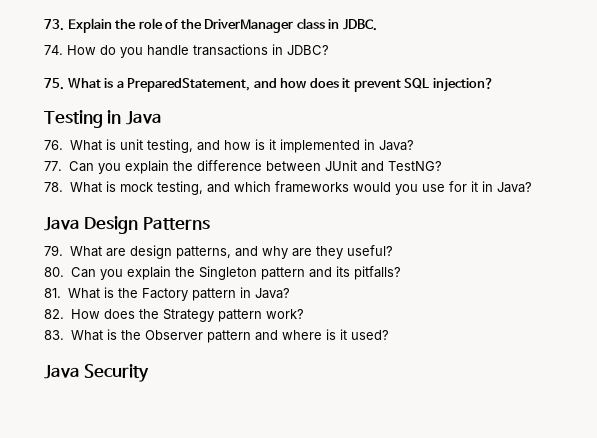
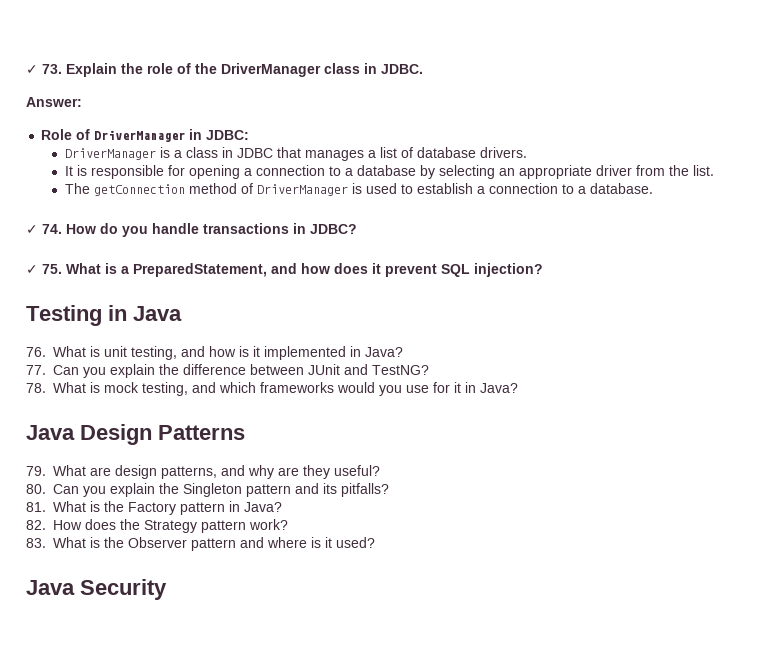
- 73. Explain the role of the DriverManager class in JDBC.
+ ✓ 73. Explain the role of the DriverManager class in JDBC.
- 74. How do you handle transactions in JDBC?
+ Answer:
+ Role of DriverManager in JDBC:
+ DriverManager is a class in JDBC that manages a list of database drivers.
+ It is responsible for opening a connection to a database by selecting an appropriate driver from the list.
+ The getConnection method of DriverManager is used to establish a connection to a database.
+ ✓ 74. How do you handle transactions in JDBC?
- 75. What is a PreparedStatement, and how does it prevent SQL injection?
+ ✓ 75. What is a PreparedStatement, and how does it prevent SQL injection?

→ **TASK INSTRUCTIONS**
Take from the listing above each line in which the string "database" is found.

→ **WRITTEN ANSWER**
+ DriverManager is a class in JDBC that manages a list of database drivers.
+ It is responsible for opening a connection to a database by selecting an appropriate driver from the list.
+ The getConnection method of DriverManager is used to establish a connection to a database.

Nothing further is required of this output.